Model Evaluation and Overfitting Detection
Overfitting can be detected by comparing training and testing performance:
- High training score but low test score → overfitting.
- Similar training and test scores → good generalization.
Residual analysis also plays a key role.
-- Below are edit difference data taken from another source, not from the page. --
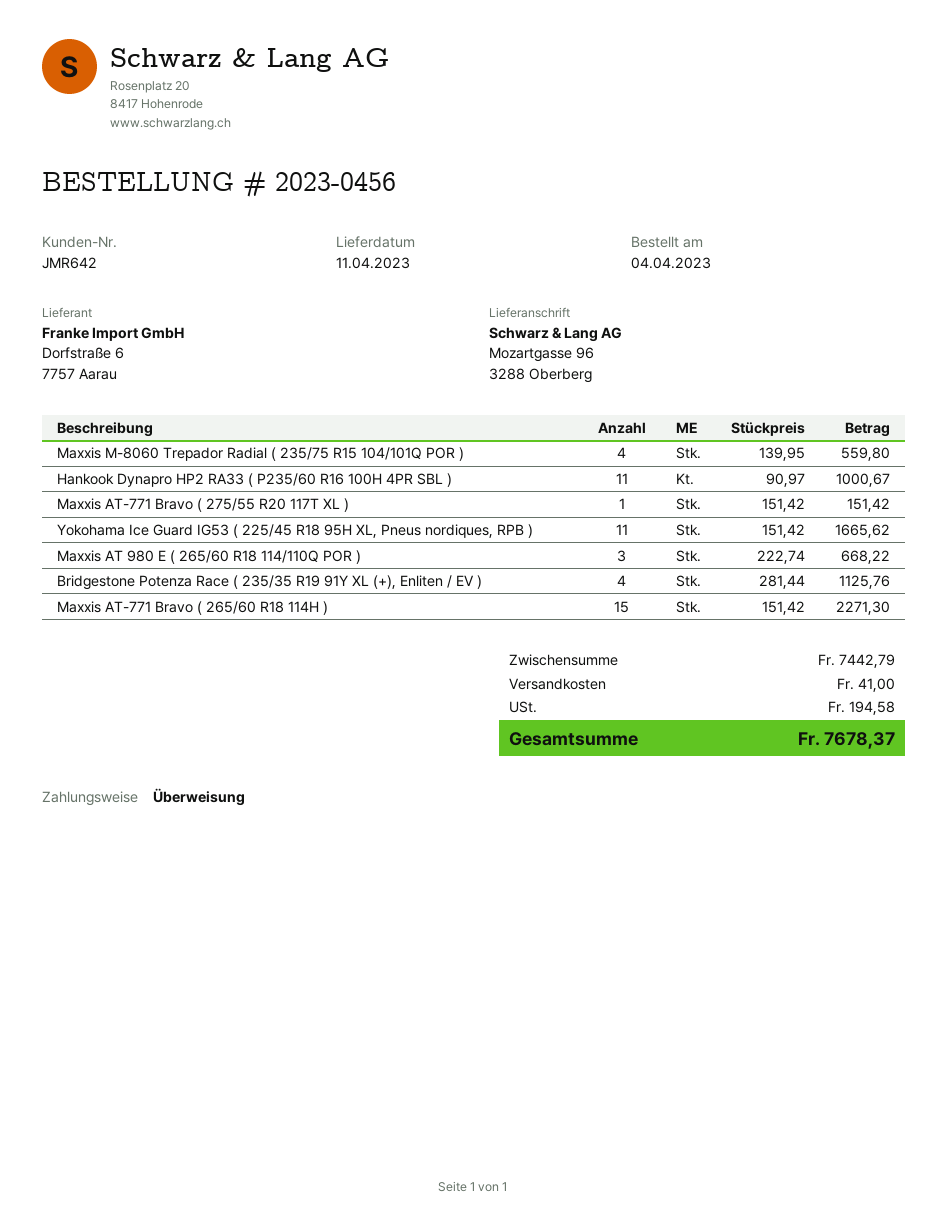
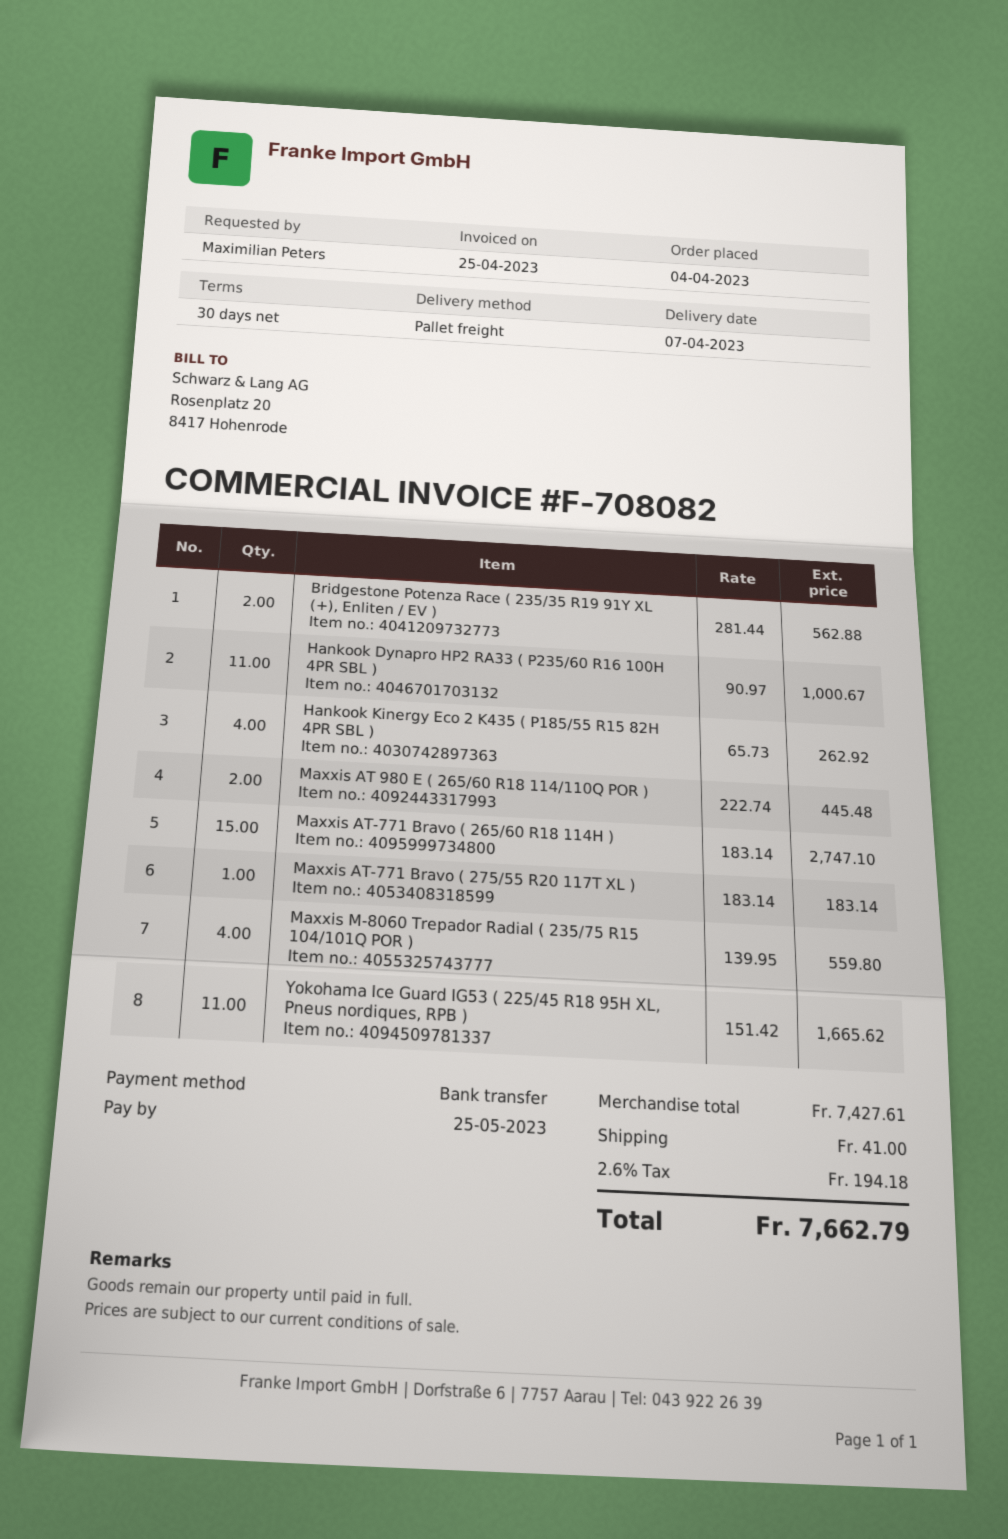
delivery date: 2023-04-11 -> 2023-04-07
Maxxis AT-771 Bravo ( 275/55 R20 117T XL ): 1 x 151.42 = 151.42 -> 1 x 183.14 = 183.14
Maxxis AT 980 E ( 265/60 R18 114/110Q POR ): 3 x 222.74 = 668.22 -> 2 x 222.74 = 445.48
Bridgestone Potenza Race ( 235/35 R19 91Y XL (+), Enliten / EV ): 4 x 281.44 = 1125.76 -> 2 x 281.44 = 562.88
Maxxis AT-771 Bravo ( 265/60 R18 114H ): 15 x 151.42 = 2271.30 -> 15 x 183.14 = 2747.10
Hankook Kinergy Eco 2 K435 ( P185/55 R15 82H 4PR SBL ): none -> 4 x 65.73 = 262.92
subtotal: 7442.79 -> 7427.61
tax: 194.58 -> 194.18
total: 7678.37 -> 7662.79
Residuals should be randomly distributed; visible patterns may indicate missing variables or non‑linear relationships.
Conclusion
- OLS is simple but prone to overfitting in complex datasets.
- Ridge and Lasso regression introduce regularization to improve stability and generalization.
- Ridge is best when all features matter.
- Lasso is preferred for sparse, interpretable models.
Understanding when and how to apply these techniques is essential for both exams and real‑world machine‑learning problems.